§ Work to be completed: From the entries below, copy each line in which the word "Tasbih" occurs.

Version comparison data

_ _ _ _ _ _ _

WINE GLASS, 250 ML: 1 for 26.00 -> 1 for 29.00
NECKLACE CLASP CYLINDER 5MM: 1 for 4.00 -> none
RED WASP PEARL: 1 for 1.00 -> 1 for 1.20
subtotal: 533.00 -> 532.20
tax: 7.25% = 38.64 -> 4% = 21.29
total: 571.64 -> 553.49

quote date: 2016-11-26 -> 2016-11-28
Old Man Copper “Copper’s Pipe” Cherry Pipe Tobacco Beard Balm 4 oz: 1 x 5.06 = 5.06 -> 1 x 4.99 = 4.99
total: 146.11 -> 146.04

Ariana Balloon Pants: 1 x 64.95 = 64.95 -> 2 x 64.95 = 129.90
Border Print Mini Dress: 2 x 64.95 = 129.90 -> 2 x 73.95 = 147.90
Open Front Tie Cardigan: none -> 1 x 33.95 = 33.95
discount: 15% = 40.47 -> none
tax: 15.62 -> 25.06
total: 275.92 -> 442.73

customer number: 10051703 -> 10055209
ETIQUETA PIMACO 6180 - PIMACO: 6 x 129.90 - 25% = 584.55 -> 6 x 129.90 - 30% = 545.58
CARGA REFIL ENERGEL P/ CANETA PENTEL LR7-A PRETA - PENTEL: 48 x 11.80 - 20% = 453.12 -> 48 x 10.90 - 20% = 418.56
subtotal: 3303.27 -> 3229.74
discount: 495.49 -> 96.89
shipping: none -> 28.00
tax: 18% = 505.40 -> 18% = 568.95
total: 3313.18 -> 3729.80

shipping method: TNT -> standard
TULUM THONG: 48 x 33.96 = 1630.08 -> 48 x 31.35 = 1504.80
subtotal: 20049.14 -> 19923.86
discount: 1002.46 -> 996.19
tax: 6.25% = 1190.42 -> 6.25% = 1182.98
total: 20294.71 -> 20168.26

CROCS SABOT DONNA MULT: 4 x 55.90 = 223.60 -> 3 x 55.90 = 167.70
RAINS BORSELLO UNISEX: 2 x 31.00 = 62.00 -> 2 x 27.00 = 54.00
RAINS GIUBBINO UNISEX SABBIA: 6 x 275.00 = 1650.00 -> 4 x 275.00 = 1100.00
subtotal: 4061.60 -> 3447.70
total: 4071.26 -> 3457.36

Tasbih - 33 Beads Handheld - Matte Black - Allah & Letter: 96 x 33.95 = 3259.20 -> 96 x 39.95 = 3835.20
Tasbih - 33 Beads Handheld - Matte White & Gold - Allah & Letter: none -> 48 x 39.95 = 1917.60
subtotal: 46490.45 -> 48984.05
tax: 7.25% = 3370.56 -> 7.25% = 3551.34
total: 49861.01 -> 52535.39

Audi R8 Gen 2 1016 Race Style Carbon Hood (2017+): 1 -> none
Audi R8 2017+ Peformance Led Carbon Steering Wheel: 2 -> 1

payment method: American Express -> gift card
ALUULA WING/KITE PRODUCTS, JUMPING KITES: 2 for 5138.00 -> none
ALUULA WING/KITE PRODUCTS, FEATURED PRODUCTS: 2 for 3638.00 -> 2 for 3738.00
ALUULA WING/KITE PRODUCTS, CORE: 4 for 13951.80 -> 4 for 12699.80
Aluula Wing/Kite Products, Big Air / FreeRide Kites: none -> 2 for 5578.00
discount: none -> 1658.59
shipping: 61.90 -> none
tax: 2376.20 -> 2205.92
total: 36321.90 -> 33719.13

_ _ _ _ _ _ _

§ Reply:
Tasbih - 33 Beads Handheld - Matte Black - Allah & Letter: 96 x 33.95 = 3259.20 -> 96 x 39.95 = 3835.20
Tasbih - 33 Beads Handheld - Matte White & Gold - Allah & Letter: none -> 48 x 39.95 = 1917.60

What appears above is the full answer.